TraderNeoh

Thought Process Before You Pull The Trigger

Education
KRAKEN:BTCUSD   Bitcoin
Hi Traders. Today, I would like to discuss about a topic that's quite commonly neglected by beginner traders "Thought Process". Do get me right, no one can guarantee 100% accuracy in every position, but having a proper thought process almost always guarantee a better long-term performance, especially getting you mentally prepared in advance. To better demonstrate the topic, I've given an example above, something worth considering. These are several questions I ask myself before I even think about getting into a position.

1. Who's in control? - Charts only move up and down. Before you even dig into deeper analysis, first ask yourself who's territory are you currently looking at? Buyers or sellers? This is why multiple timeframe analysis is so important that gives you a better clarity of the current market condition. If the first thing do when you wake up is pulling up the 5m chart and begin trading, believe or not, there will be plenty of time where you get caught on the wrong side.

2. Market condition - Strong trend, weak trend, channel, or range bound? By identifying the market condition it avoids you from over trading and putting on unnecessary risk. Eg. If your strategies are mostly momentum ignition type, range bound condition wouldn't give you the ideal risk-to-reward, switch off the charts and come back later.

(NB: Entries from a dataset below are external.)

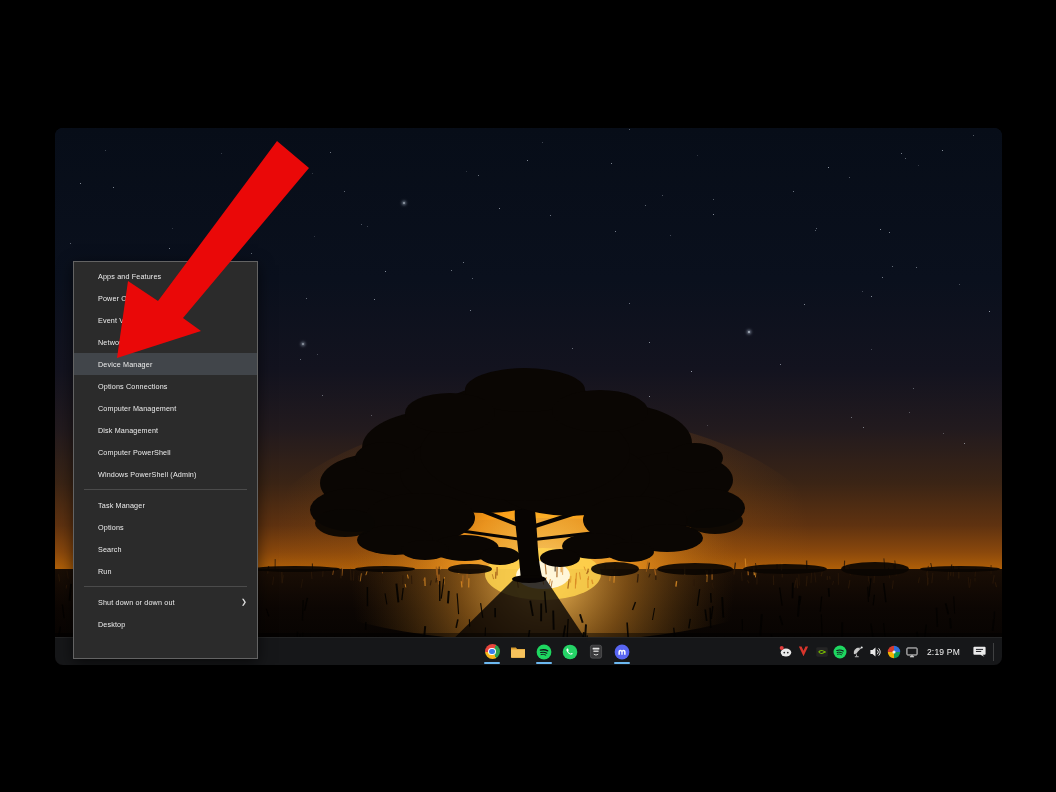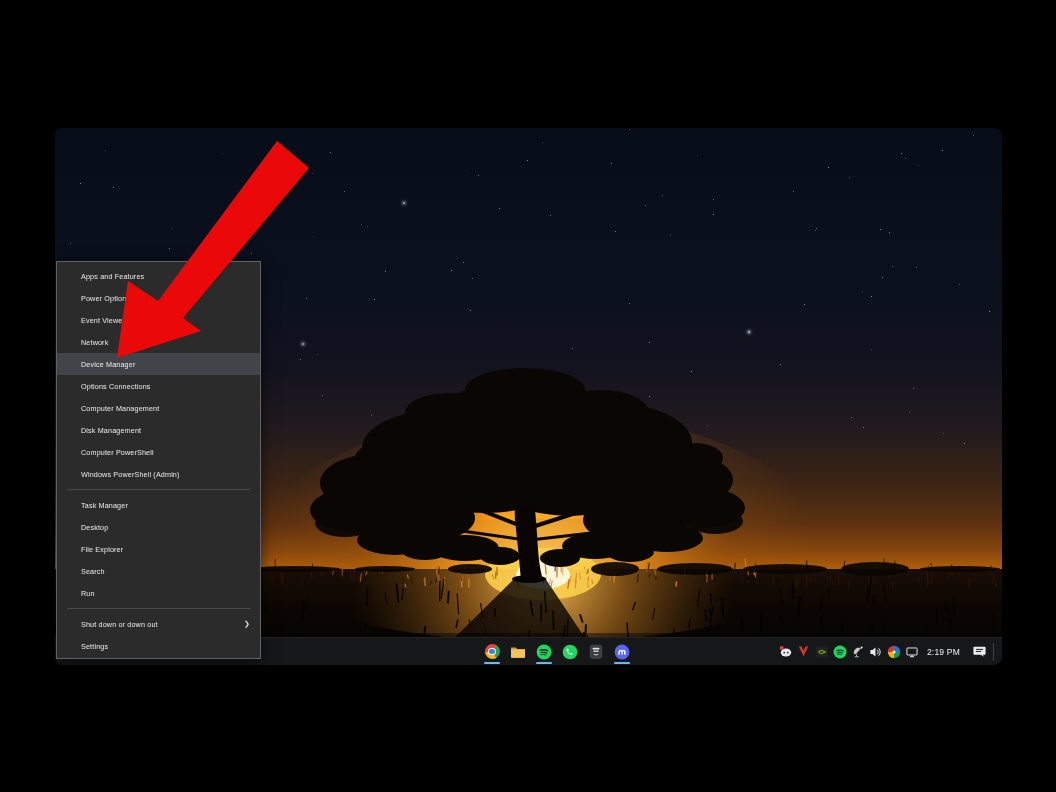"Apps and Features" .winx { left: 1px -> 18px; width: 205px -> 185px }
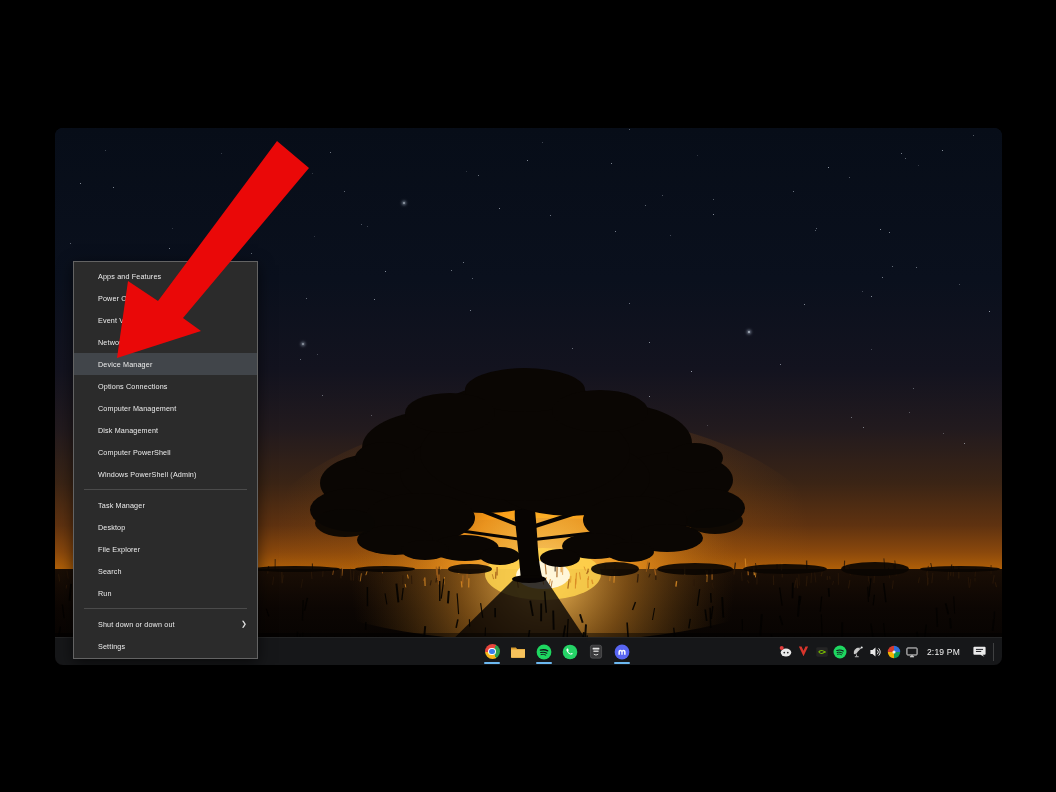"Desktop" span.lbl { text: Desktop -> Options }
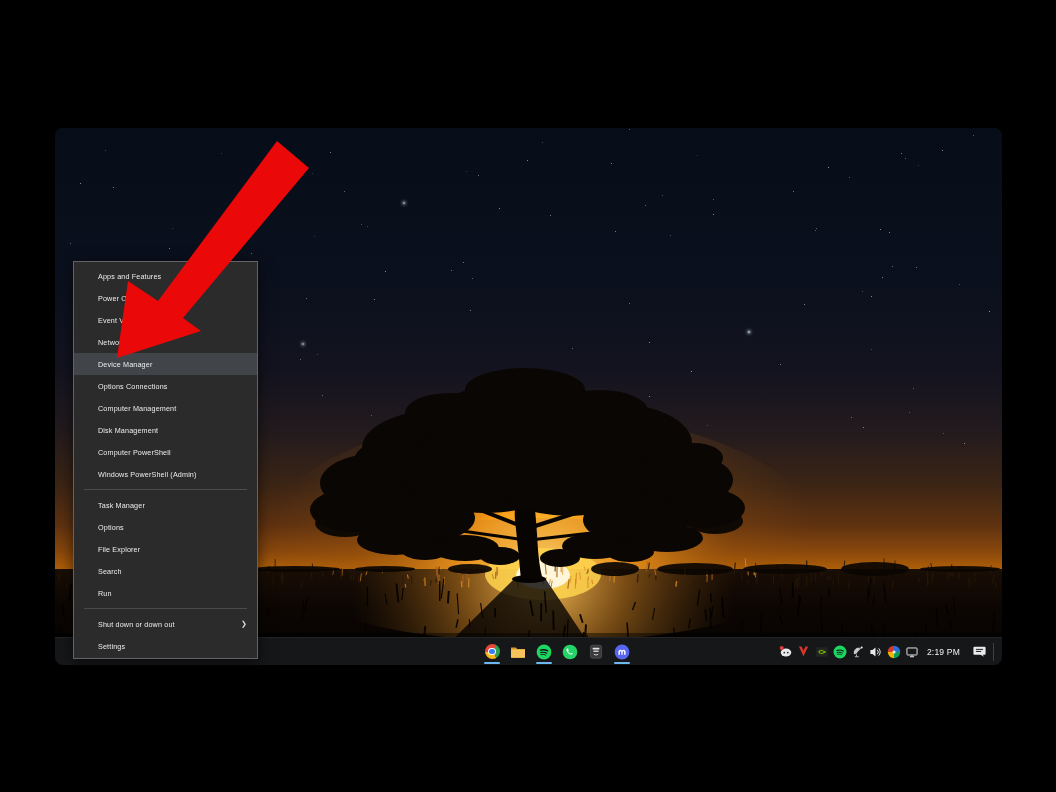"File Explorer" div.menu-item { html: <div> <span>File Explorer</span> </div> -> none }
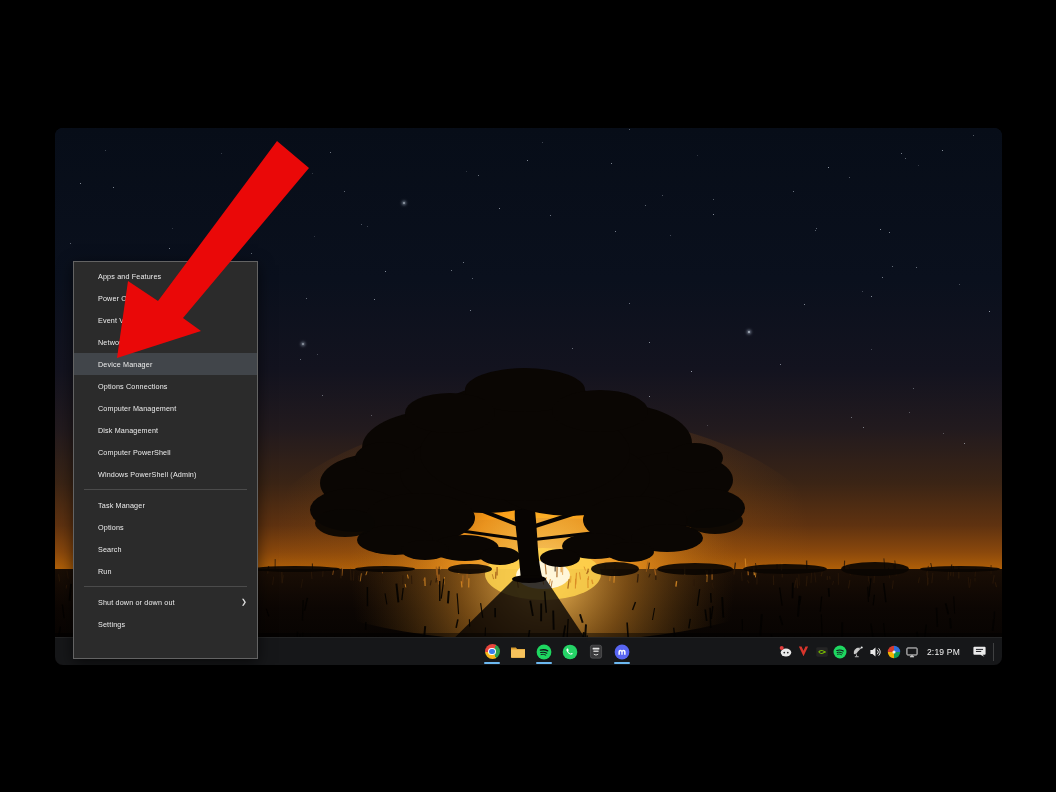"Settings" span.lbl { text: Settings -> Desktop }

3. Area of value - It's never easy to catch the top & bottom, but you could always Identify zones where you'd like to make a deal and better time your entry. Eg. During a trending environment, If the market respects the 50ema very well, then use it as a filter every time price pullback towards it, adding up other confluences such as trendline, candlestick pattern and static support & resistance zone to provide additional reasons for you to pull the trigger with confidence. There are many other great momentum & volume indicators available on TradingView (Eg. Bollinger Band, VWAP, RSI, Stochastic, etc.).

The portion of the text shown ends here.